→ **AIM OF THE TASK**
Using "bottom" as the search string, find the matching lines below and copy them.

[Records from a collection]
··········

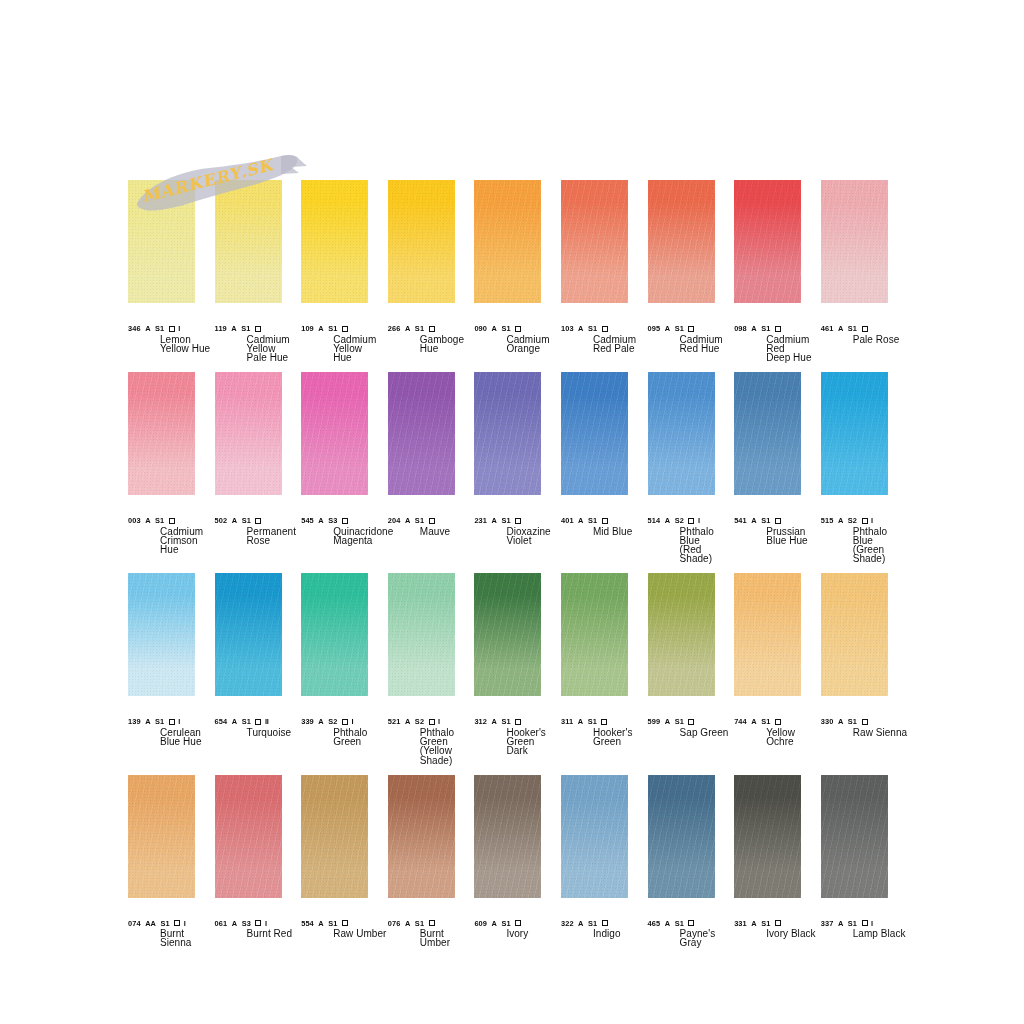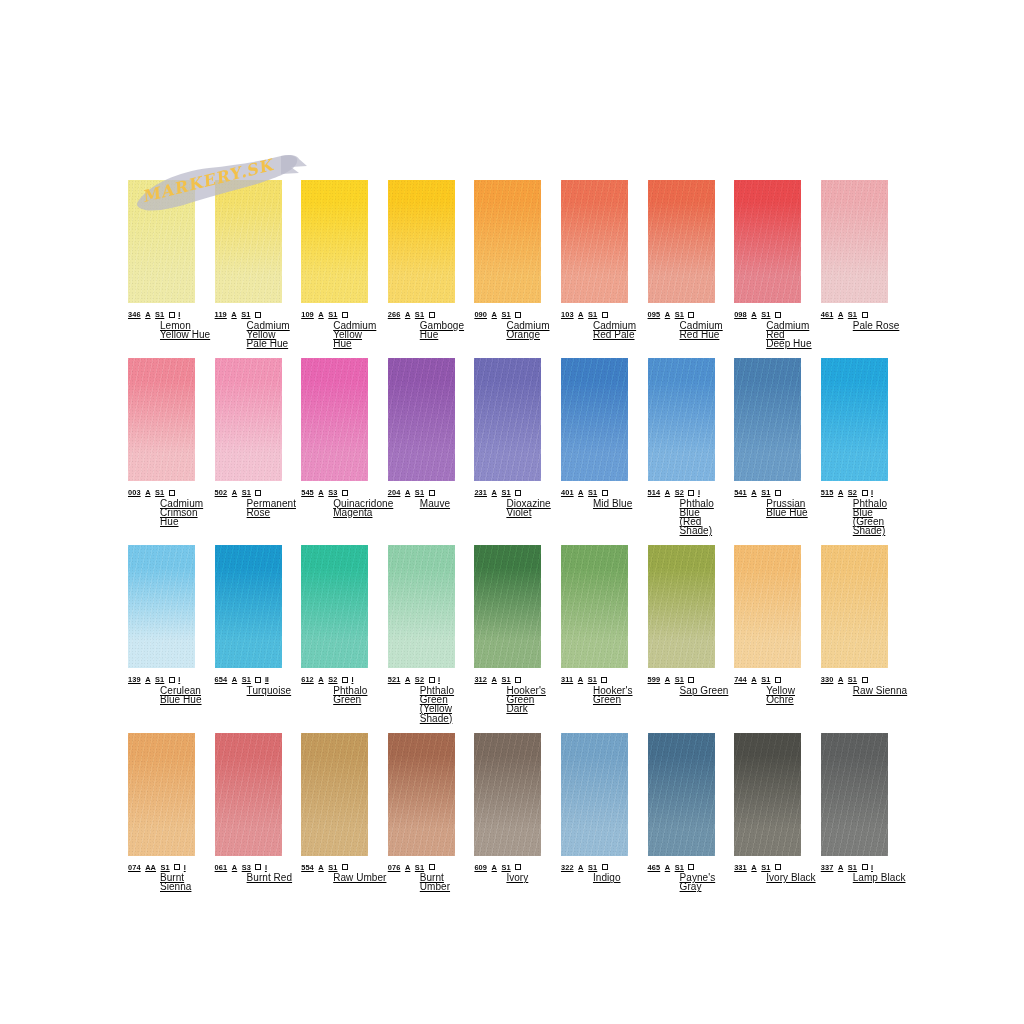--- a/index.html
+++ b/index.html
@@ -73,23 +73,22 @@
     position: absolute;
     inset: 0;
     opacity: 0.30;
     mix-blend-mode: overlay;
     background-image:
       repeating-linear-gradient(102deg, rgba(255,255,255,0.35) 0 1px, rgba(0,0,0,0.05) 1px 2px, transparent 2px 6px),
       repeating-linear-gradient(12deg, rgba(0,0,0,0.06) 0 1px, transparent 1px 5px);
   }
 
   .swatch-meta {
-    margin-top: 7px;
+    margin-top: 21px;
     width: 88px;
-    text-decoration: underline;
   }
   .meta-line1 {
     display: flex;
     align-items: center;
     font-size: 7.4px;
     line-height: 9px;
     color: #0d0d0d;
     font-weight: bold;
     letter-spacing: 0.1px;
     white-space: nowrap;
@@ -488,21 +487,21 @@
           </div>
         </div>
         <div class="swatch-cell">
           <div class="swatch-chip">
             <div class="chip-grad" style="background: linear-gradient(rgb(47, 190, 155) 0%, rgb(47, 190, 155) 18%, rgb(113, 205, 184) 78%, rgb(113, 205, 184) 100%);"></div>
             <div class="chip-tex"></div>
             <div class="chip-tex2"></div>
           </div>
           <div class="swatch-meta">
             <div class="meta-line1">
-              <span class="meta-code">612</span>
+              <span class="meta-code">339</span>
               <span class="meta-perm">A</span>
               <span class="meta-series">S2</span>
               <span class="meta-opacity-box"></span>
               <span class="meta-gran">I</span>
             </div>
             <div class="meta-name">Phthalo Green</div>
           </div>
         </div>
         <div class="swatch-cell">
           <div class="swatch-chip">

··········

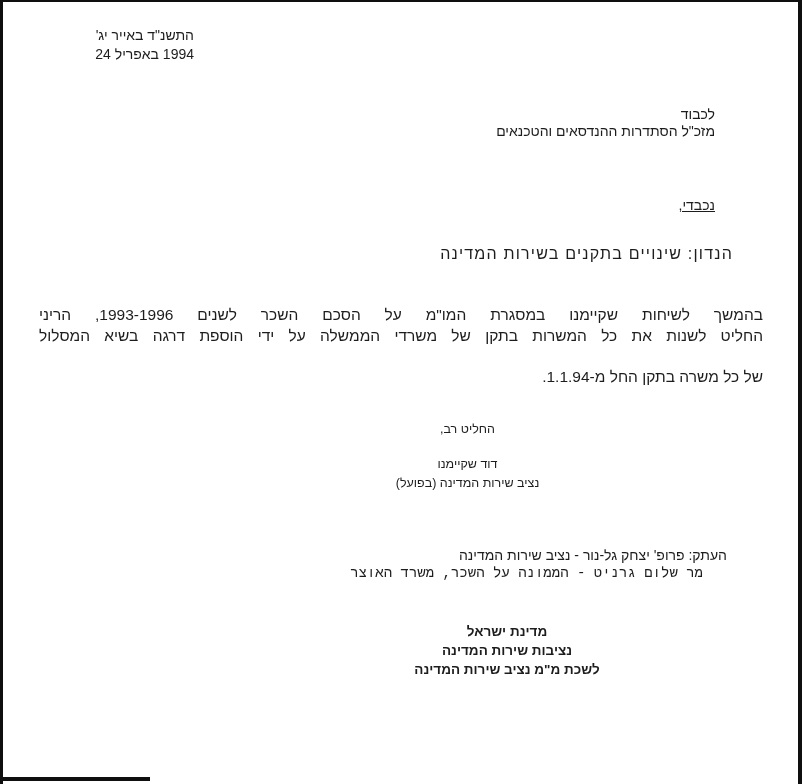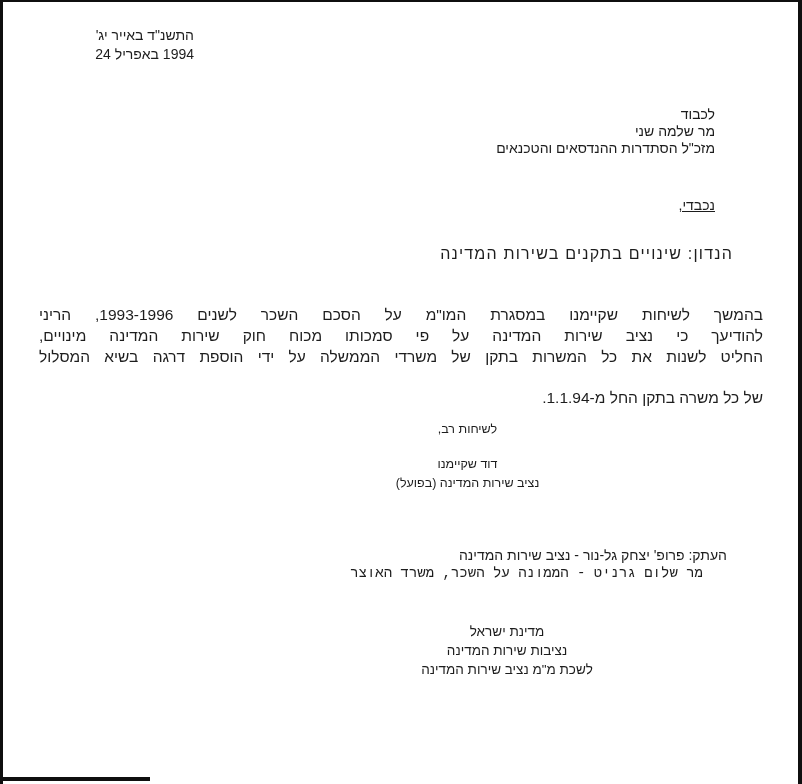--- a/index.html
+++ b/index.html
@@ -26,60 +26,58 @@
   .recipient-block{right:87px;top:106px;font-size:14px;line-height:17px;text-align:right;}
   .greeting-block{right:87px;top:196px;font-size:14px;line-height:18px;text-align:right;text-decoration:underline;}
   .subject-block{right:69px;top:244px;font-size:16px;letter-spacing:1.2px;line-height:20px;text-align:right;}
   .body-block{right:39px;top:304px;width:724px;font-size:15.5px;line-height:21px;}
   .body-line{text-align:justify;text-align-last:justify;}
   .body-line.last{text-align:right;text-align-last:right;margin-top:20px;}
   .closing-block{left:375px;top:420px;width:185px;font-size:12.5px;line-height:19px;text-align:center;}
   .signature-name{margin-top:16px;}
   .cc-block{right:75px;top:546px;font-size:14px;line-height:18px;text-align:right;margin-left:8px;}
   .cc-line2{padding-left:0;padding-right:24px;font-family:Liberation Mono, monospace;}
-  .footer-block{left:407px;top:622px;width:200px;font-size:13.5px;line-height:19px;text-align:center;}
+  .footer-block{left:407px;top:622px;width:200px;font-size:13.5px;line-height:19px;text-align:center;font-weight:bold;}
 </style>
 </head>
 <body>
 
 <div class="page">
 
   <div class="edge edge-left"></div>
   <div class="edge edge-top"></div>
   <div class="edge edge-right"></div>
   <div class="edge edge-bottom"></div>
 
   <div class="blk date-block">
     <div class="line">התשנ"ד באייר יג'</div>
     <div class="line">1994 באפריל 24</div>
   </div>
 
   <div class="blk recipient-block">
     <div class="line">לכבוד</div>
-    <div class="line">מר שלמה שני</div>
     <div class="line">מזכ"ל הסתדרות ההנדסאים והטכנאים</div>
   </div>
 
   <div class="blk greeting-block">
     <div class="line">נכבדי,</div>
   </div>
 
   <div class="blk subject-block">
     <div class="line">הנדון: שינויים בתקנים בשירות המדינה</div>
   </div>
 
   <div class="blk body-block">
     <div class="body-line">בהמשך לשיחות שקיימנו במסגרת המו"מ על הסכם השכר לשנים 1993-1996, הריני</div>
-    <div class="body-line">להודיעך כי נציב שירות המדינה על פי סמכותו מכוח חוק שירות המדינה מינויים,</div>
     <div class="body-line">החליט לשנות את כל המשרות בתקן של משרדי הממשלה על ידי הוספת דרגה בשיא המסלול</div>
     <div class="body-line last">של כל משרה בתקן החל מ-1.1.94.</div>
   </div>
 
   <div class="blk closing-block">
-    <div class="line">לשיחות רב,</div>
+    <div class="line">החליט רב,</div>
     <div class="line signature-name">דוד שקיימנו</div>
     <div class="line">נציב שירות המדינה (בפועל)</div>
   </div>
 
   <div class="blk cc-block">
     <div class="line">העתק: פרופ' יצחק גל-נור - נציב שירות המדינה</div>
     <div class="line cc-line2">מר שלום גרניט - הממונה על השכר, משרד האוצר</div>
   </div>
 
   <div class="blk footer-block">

··········

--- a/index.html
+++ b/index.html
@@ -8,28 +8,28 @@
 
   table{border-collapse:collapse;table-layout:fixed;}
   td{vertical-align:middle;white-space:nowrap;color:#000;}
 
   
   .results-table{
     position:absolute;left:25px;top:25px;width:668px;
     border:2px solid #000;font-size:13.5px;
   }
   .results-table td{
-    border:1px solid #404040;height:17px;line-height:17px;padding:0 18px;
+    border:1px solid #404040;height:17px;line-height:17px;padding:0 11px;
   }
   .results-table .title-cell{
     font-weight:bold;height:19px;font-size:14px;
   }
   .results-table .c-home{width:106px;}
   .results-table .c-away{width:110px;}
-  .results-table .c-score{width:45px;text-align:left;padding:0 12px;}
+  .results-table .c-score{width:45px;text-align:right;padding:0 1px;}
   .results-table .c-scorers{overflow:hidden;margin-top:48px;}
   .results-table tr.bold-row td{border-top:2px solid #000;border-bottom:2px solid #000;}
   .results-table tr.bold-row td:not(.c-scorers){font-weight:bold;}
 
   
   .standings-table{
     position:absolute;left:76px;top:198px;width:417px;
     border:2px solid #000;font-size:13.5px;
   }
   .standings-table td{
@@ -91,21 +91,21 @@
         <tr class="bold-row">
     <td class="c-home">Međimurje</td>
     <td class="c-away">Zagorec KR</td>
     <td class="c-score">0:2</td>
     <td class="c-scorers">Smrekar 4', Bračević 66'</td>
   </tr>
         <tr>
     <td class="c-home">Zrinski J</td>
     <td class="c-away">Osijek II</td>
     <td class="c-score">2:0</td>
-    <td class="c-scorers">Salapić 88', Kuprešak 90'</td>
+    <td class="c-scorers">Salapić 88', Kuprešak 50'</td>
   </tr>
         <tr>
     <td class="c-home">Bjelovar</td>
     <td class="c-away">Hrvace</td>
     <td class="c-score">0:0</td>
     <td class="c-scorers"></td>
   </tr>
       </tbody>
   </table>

··········

→ **SOLUTION TO THE EXERCISE**
   <div class="edge edge-bottom"></div>
   .results-table tr.bold-row td{border-top:2px solid #000;border-bottom:2px solid #000;}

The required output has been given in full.